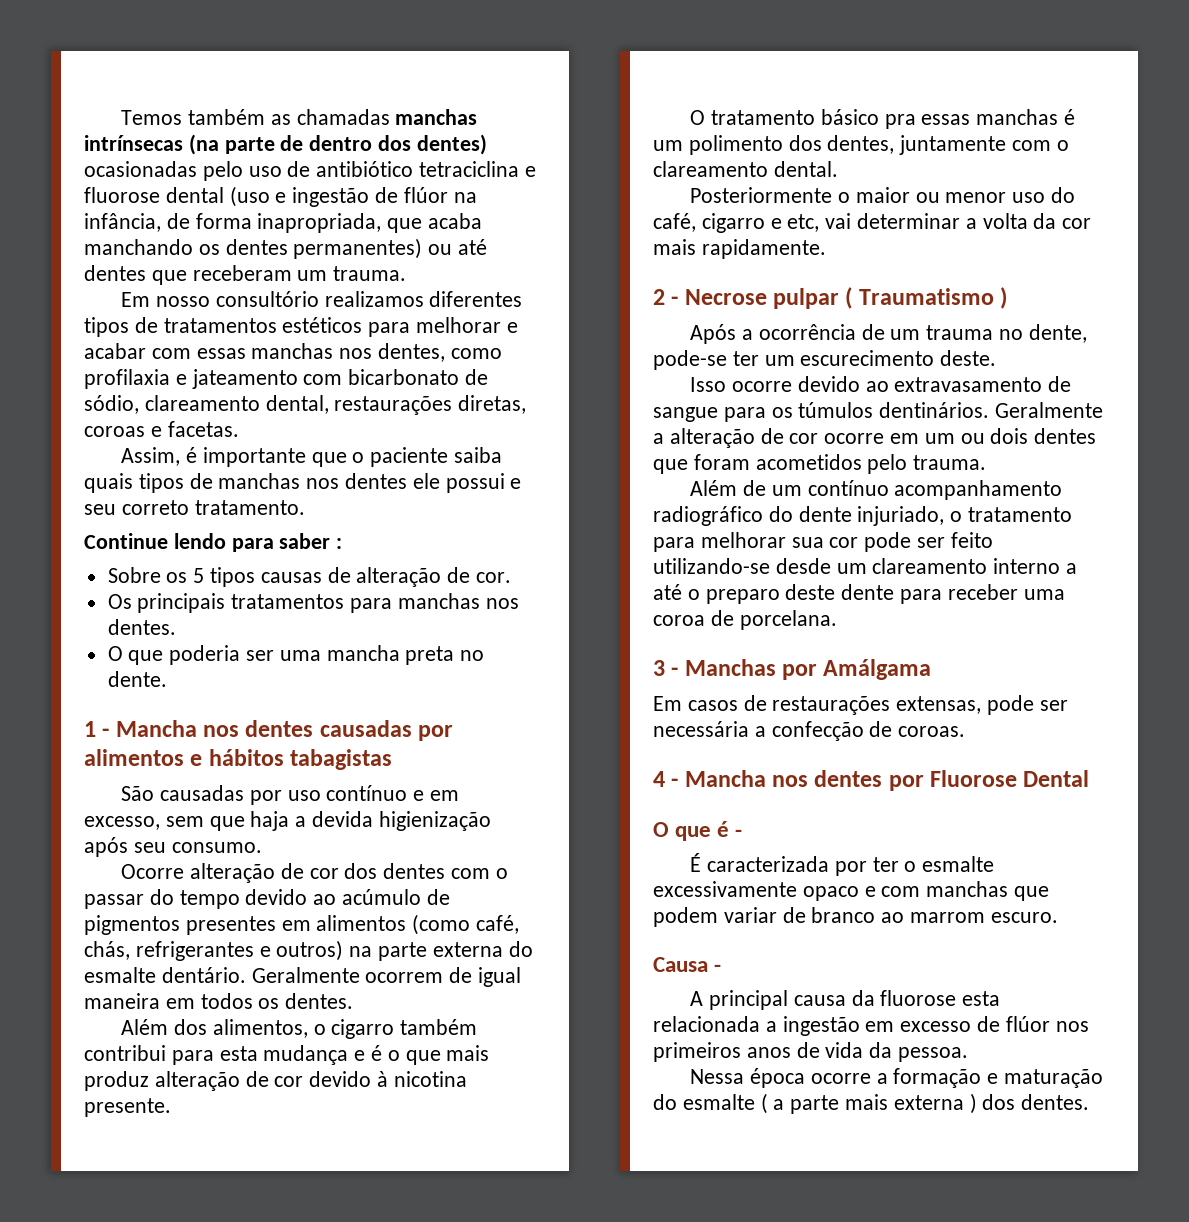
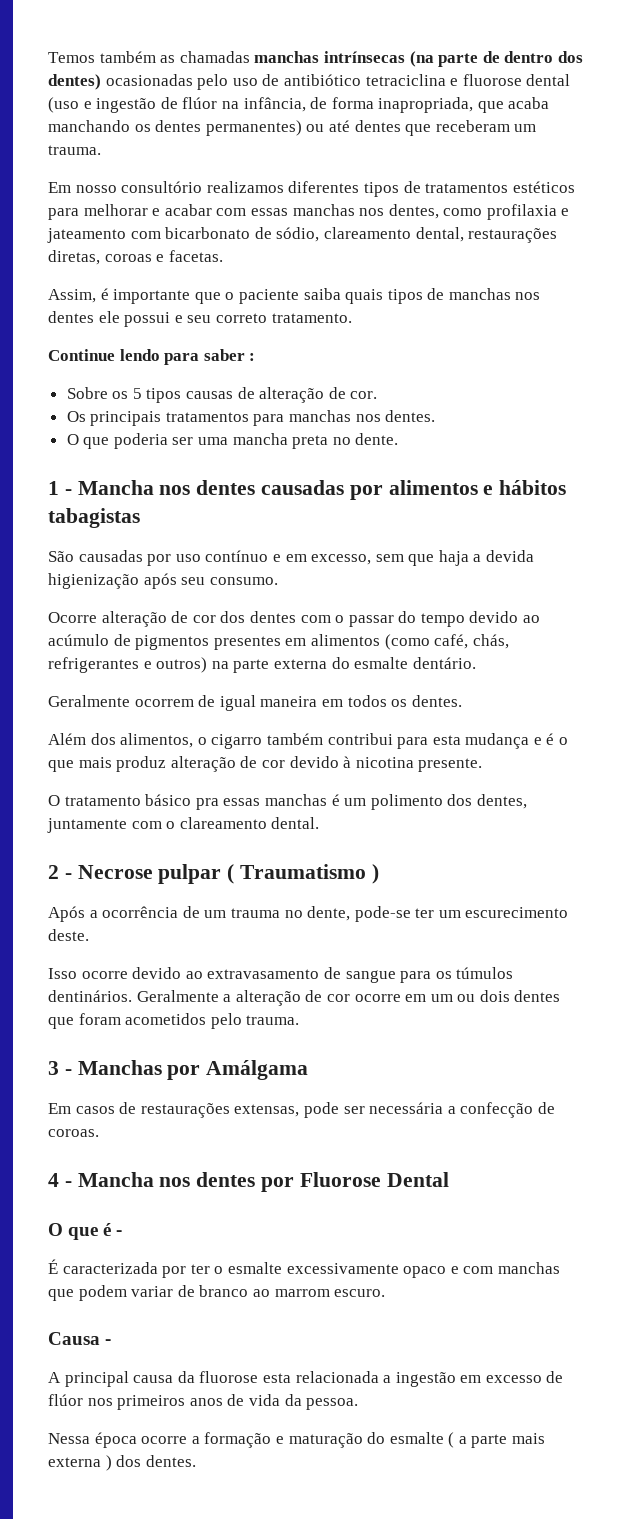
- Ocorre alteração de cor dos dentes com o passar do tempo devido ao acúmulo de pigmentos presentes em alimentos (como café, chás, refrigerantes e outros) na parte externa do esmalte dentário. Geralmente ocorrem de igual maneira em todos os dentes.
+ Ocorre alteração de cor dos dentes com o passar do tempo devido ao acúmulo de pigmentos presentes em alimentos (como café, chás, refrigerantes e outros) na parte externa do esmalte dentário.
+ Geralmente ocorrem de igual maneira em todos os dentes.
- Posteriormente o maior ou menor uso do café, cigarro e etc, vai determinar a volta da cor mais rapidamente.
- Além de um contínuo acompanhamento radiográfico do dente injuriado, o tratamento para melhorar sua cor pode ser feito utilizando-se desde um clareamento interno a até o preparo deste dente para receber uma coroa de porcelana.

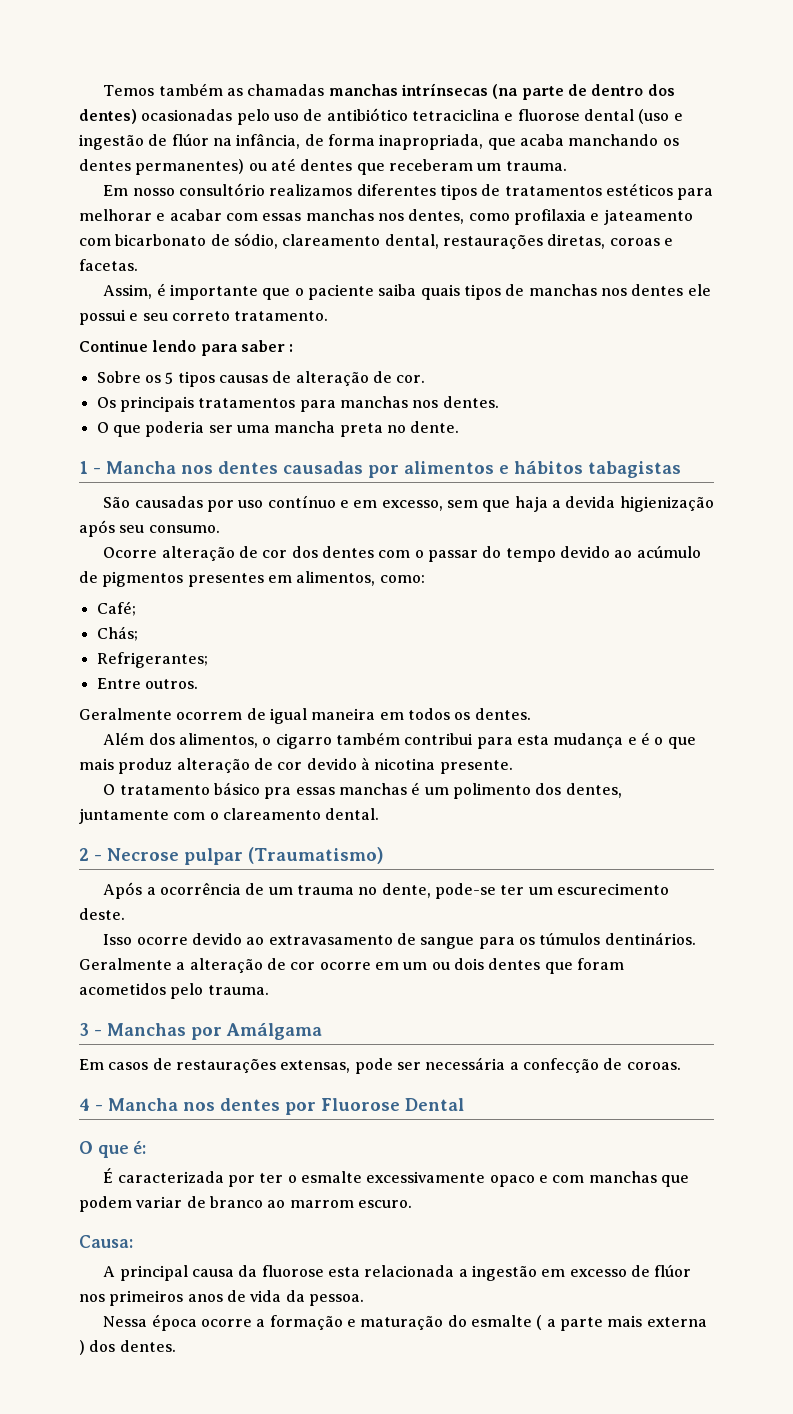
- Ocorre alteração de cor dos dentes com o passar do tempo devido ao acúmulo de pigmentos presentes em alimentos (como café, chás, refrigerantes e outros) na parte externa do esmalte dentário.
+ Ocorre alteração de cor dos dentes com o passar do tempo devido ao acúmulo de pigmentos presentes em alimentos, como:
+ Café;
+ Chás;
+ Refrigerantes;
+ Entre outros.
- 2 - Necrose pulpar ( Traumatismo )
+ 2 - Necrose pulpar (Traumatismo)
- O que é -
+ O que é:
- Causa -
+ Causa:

> **WORK TO BE COMPLETED**
Would you please repeat each record exactly? Leave the pictures out.

> **RESPONSE TO THIS TASK**
- Ocorre alteração de cor dos dentes com o passar do tempo devido ao acúmulo de pigmentos presentes em alimentos (como café, chás, refrigerantes e outros) na parte externa do esmalte dentário. Geralmente ocorrem de igual maneira em todos os dentes.
+ Ocorre alteração de cor dos dentes com o passar do tempo devido ao acúmulo de pigmentos presentes em alimentos (como café, chás, refrigerantes e outros) na parte externa do esmalte dentário.
+ Geralmente ocorrem de igual maneira em todos os dentes.
- Posteriormente o maior ou menor uso do café, cigarro e etc, vai determinar a volta da cor mais rapidamente.
- Além de um contínuo acompanhamento radiográfico do dente injuriado, o tratamento para melhorar sua cor pode ser feito utilizando-se desde um clareamento interno a até o preparo deste dente para receber uma coroa de porcelana.

- Ocorre alteração de cor dos dentes com o passar do tempo devido ao acúmulo de pigmentos presentes em alimentos (como café, chás, refrigerantes e outros) na parte externa do esmalte dentário.
+ Ocorre alteração de cor dos dentes com o passar do tempo devido ao acúmulo de pigmentos presentes em alimentos, como:
+ Café;
+ Chás;
+ Refrigerantes;
+ Entre outros.
- 2 - Necrose pulpar ( Traumatismo )
+ 2 - Necrose pulpar (Traumatismo)
- O que é -
+ O que é:
- Causa -
+ Causa:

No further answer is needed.